START Study material

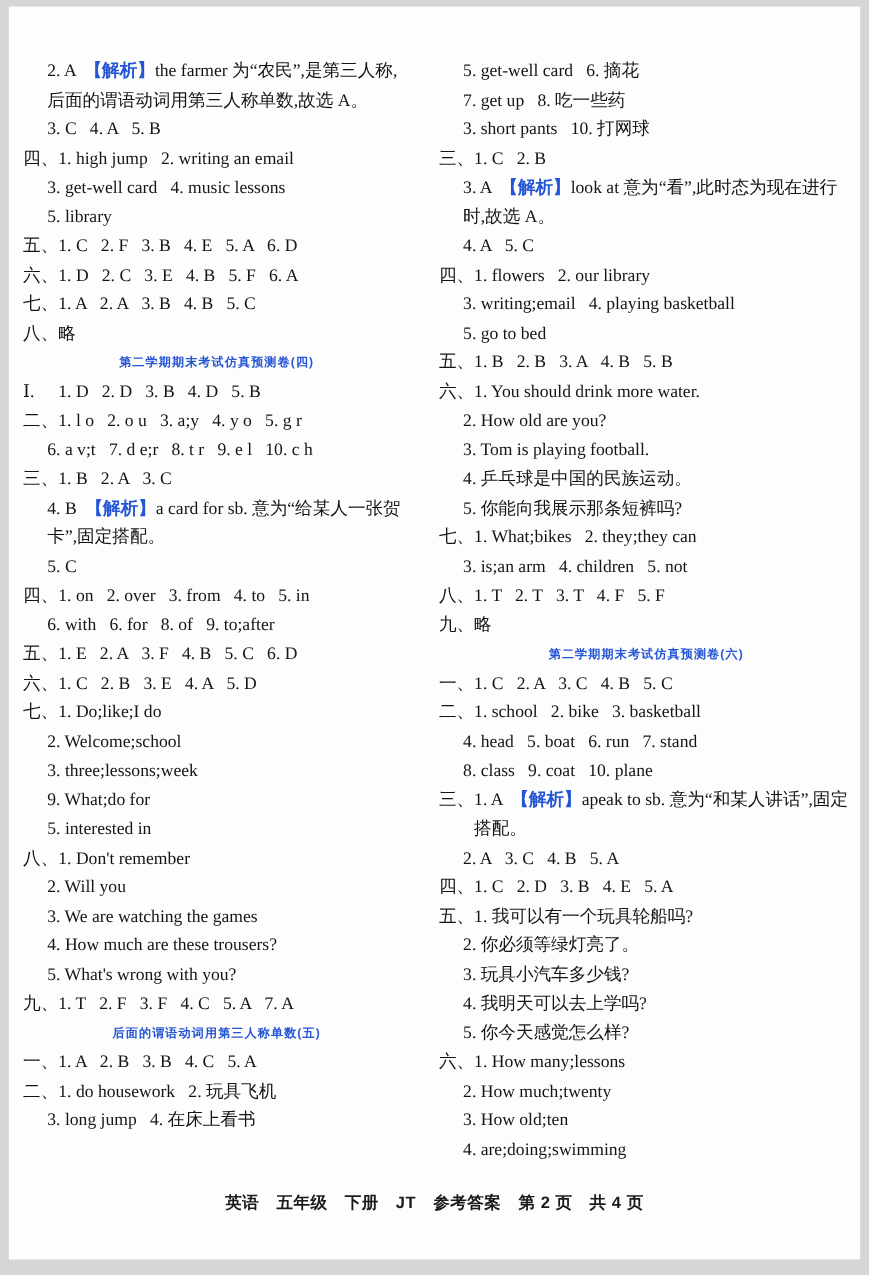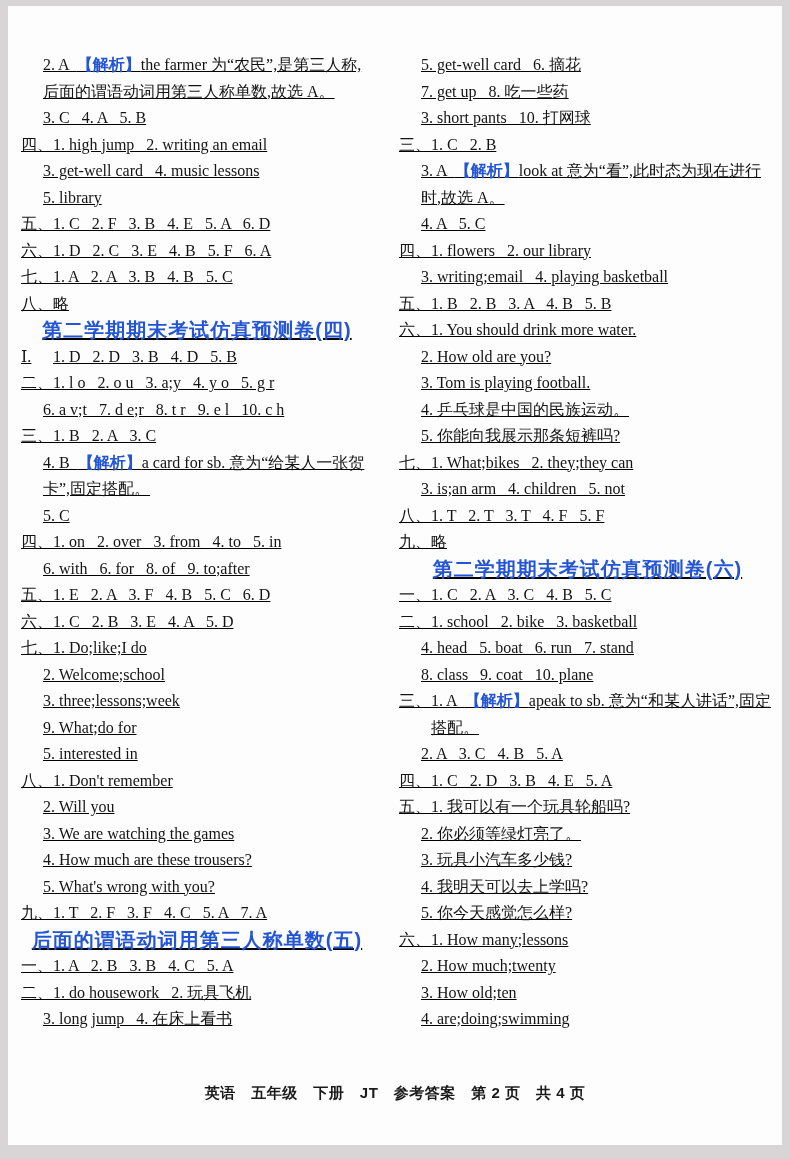--- a/index.html
+++ b/index.html
@@ -19,7 +19,6 @@
     display:flex;
     padding:46px 6px 0 13px;
     align-items:flex-start;
-    text-decoration:underline;
   }
   .col { font-size:16px; line-height:26.5px; color:#141414; }
   .col-left  { width:352px; padding-right:8px; }

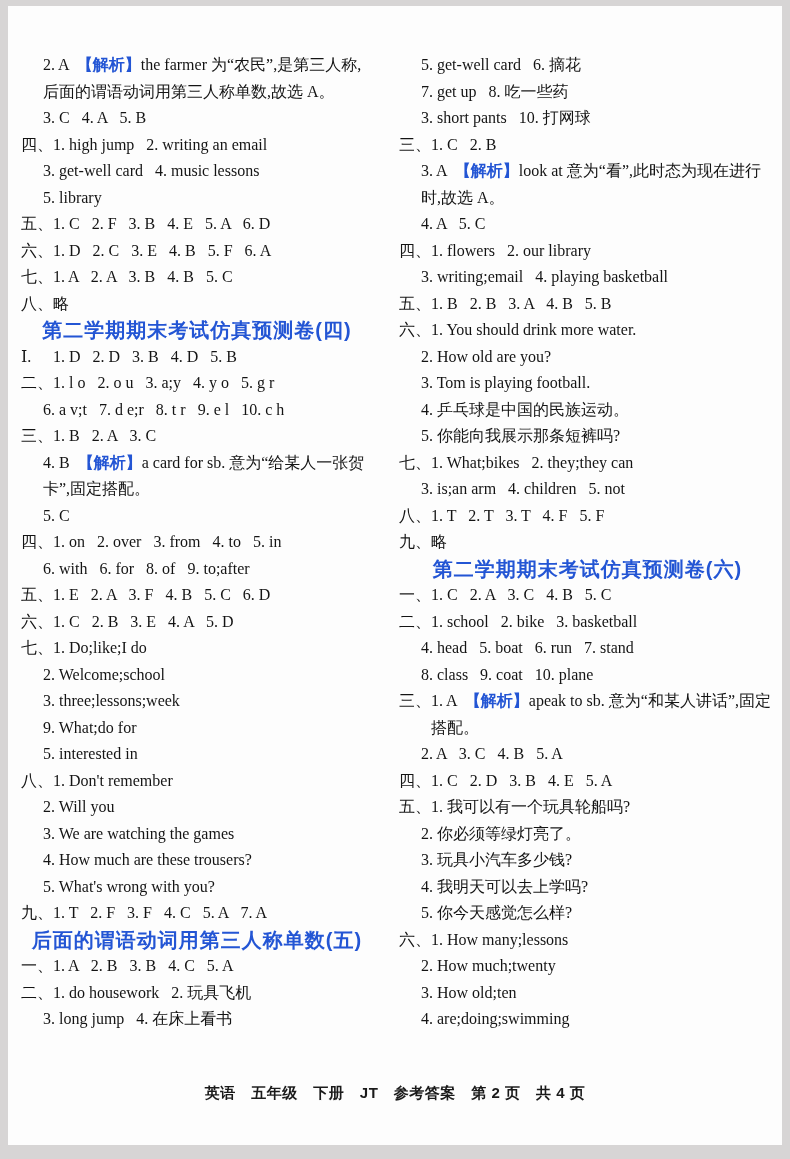--- a/index.html
+++ b/index.html
@@ -104,6 +104,7 @@
         <div class="line cont"><span class="txt"><span>4. A   5. C</span></span></div>
         <div class="line"><span class="marker">四、</span><span class="txt"><span>1. flowers   2. our library</span></span></div>
         <div class="line cont"><span class="txt"><span>3. writing;email   4. playing basketball</span></span></div>
+        <div class="line cont"><span class="txt"><span>5. go to bed</span></span></div>
         <div class="line"><span class="marker">五、</span><span class="txt"><span>1. B   2. B   3. A   4. B   5. B</span></span></div>
         <div class="line"><span class="marker">六、</span><span class="txt"><span>1. You should drink more water.</span></span></div>
         <div class="line cont"><span class="txt"><span>2. How old are you?</span></span></div>

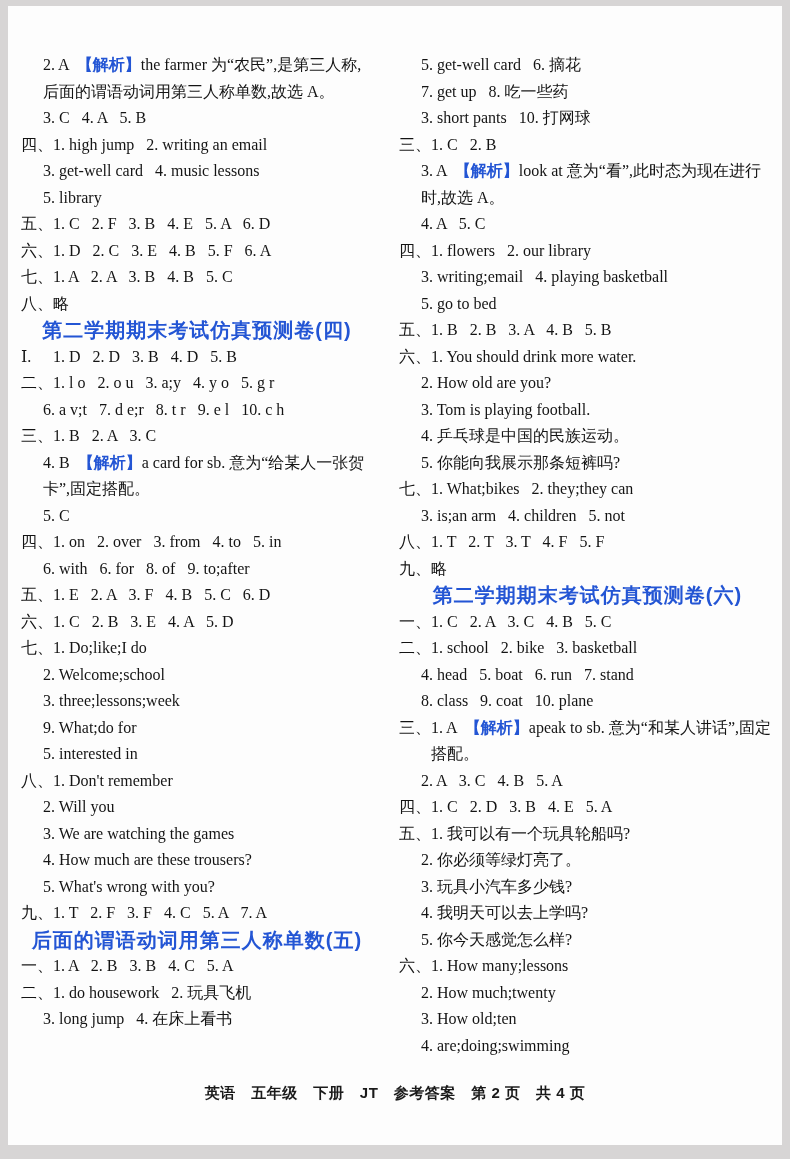--- a/index.html
+++ b/index.html
@@ -32,7 +32,7 @@
     text-align:center;
     font-family:"Liberation Sans","DejaVu Sans",sans-serif;
     font-weight:bold;
-    font-size:20px;
+    font-size:11px;
     color:#2355d4;
     letter-spacing:1px;
     white-space:nowrap;

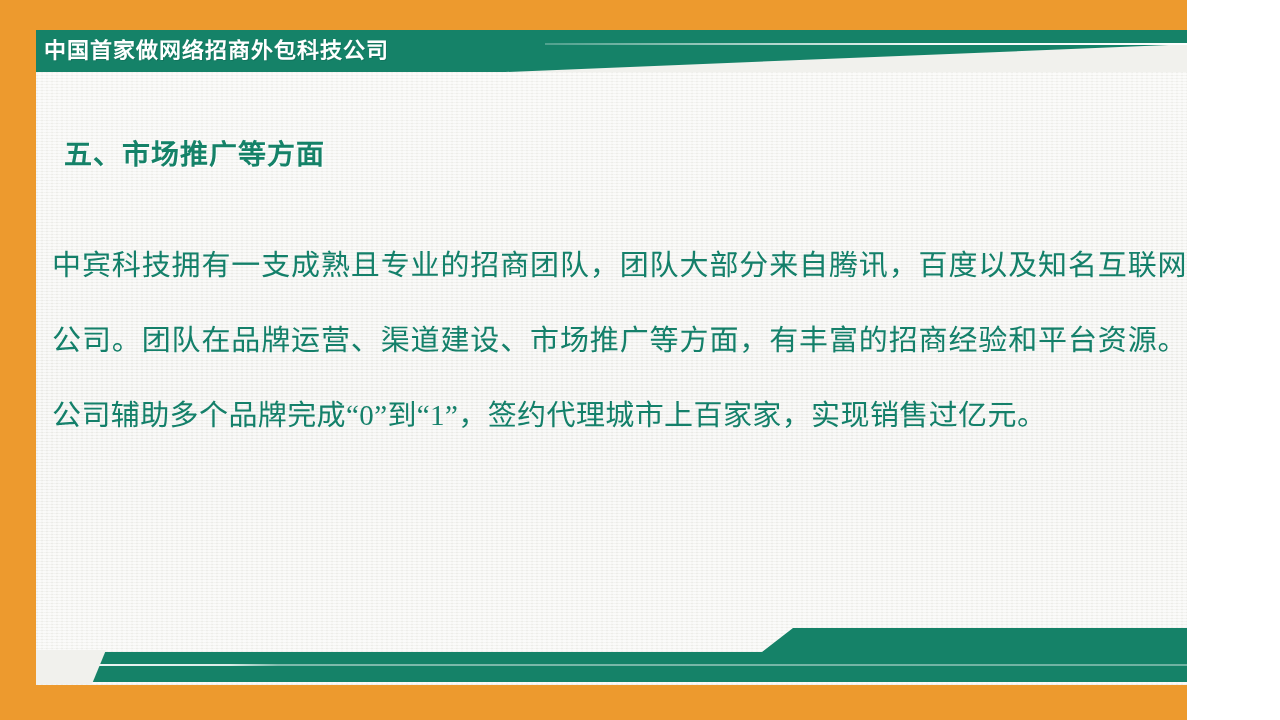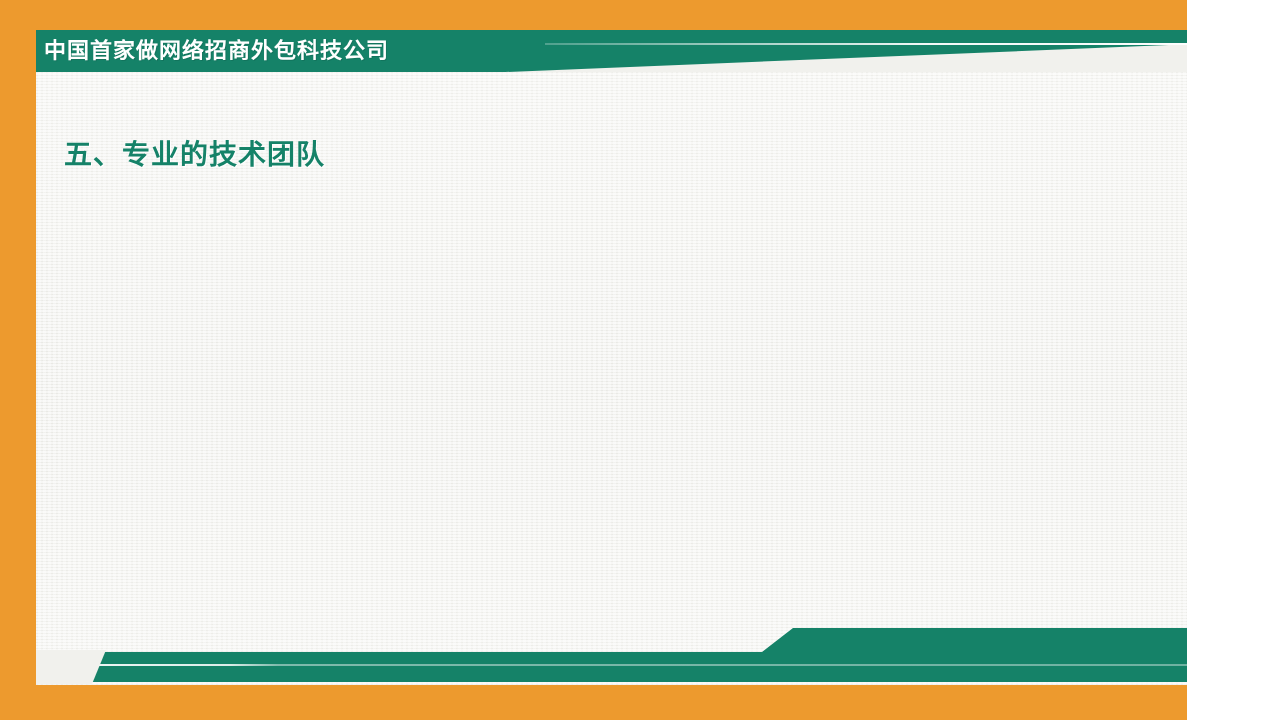--- a/index.html
+++ b/index.html
@@ -177,7 +177,7 @@
 
   <div class="header-title">中国首家做网络招商外包科技公司</div>
 
-  <div class="section-heading">五、专业的技术团队</div>
+  <div class="section-heading">五、市场推广等方面</div>
 
 
   <div class="footer-band">

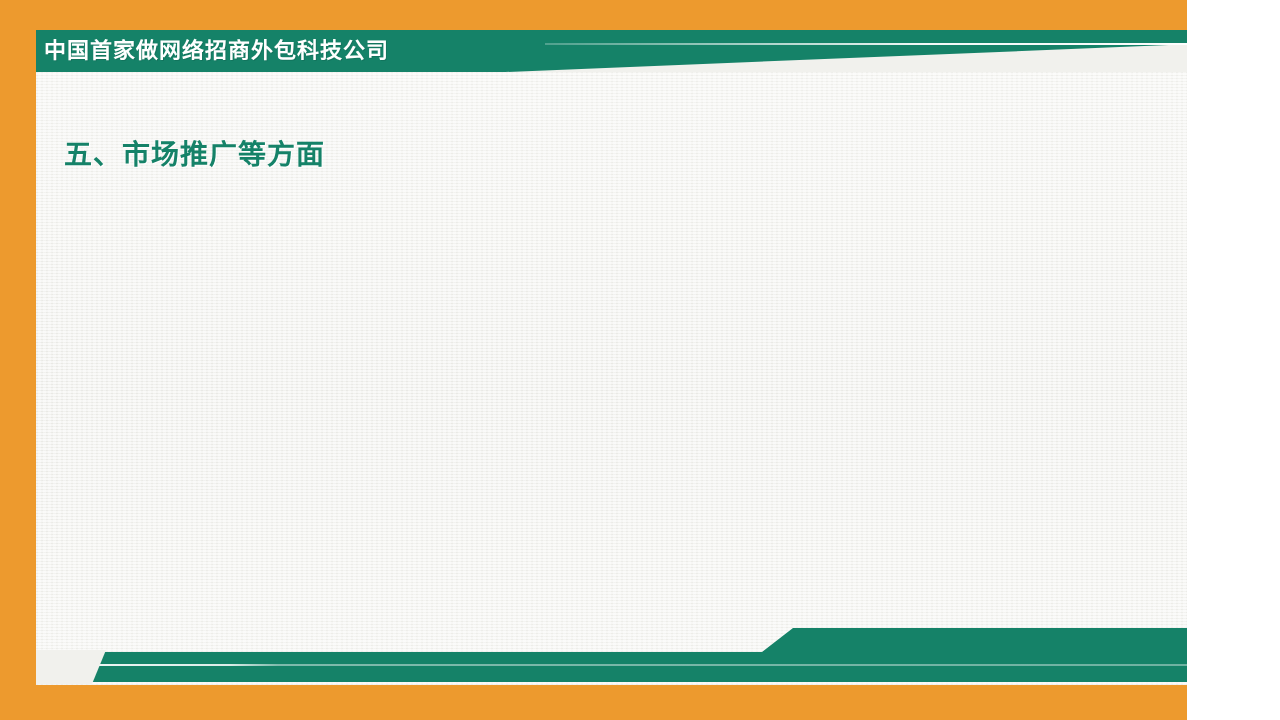--- a/index.html
+++ b/index.html
@@ -179,6 +179,7 @@
 
   <div class="section-heading">五、市场推广等方面</div>
 
+  <div class="body-copy">中宾科技拥有一支成熟且专业的招商团队，团队大部分来自腾讯，百度以及知名互联网公司。团队在品牌运营、渠道建设、市场推广等方面，有丰富的招商经验和平台资源。公司辅助多个品牌完成“0”到“1”，签约代理城市上百家家，实现销售过亿元。</div>
 
   <div class="footer-band">
     <div class="f-fill"></div>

END Study material

(Directions)
Retype each entry precisely. Skip images entirely.

(Completed exercise)
--- a/index.html
+++ b/index.html
@@ -19,7 +19,6 @@
     display:flex;
     padding:46px 6px 0 13px;
     align-items:flex-start;
-    text-decoration:underline;
   }
   .col { font-size:16px; line-height:26.5px; color:#141414; }
   .col-left  { width:352px; padding-right:8px; }

--- a/index.html
+++ b/index.html
@@ -104,6 +104,7 @@
         <div class="line cont"><span class="txt"><span>4. A   5. C</span></span></div>
         <div class="line"><span class="marker">四、</span><span class="txt"><span>1. flowers   2. our library</span></span></div>
         <div class="line cont"><span class="txt"><span>3. writing;email   4. playing basketball</span></span></div>
+        <div class="line cont"><span class="txt"><span>5. go to bed</span></span></div>
         <div class="line"><span class="marker">五、</span><span class="txt"><span>1. B   2. B   3. A   4. B   5. B</span></span></div>
         <div class="line"><span class="marker">六、</span><span class="txt"><span>1. You should drink more water.</span></span></div>
         <div class="line cont"><span class="txt"><span>2. How old are you?</span></span></div>

--- a/index.html
+++ b/index.html
@@ -32,7 +32,7 @@
     text-align:center;
     font-family:"Liberation Sans","DejaVu Sans",sans-serif;
     font-weight:bold;
-    font-size:20px;
+    font-size:11px;
     color:#2355d4;
     letter-spacing:1px;
     white-space:nowrap;

--- a/index.html
+++ b/index.html
@@ -177,7 +177,7 @@
 
   <div class="header-title">中国首家做网络招商外包科技公司</div>
 
-  <div class="section-heading">五、专业的技术团队</div>
+  <div class="section-heading">五、市场推广等方面</div>
 
 
   <div class="footer-band">

--- a/index.html
+++ b/index.html
@@ -179,6 +179,7 @@
 
   <div class="section-heading">五、市场推广等方面</div>
 
+  <div class="body-copy">中宾科技拥有一支成熟且专业的招商团队，团队大部分来自腾讯，百度以及知名互联网公司。团队在品牌运营、渠道建设、市场推广等方面，有丰富的招商经验和平台资源。公司辅助多个品牌完成“0”到“1”，签约代理城市上百家家，实现销售过亿元。</div>
 
   <div class="footer-band">
     <div class="f-fill"></div>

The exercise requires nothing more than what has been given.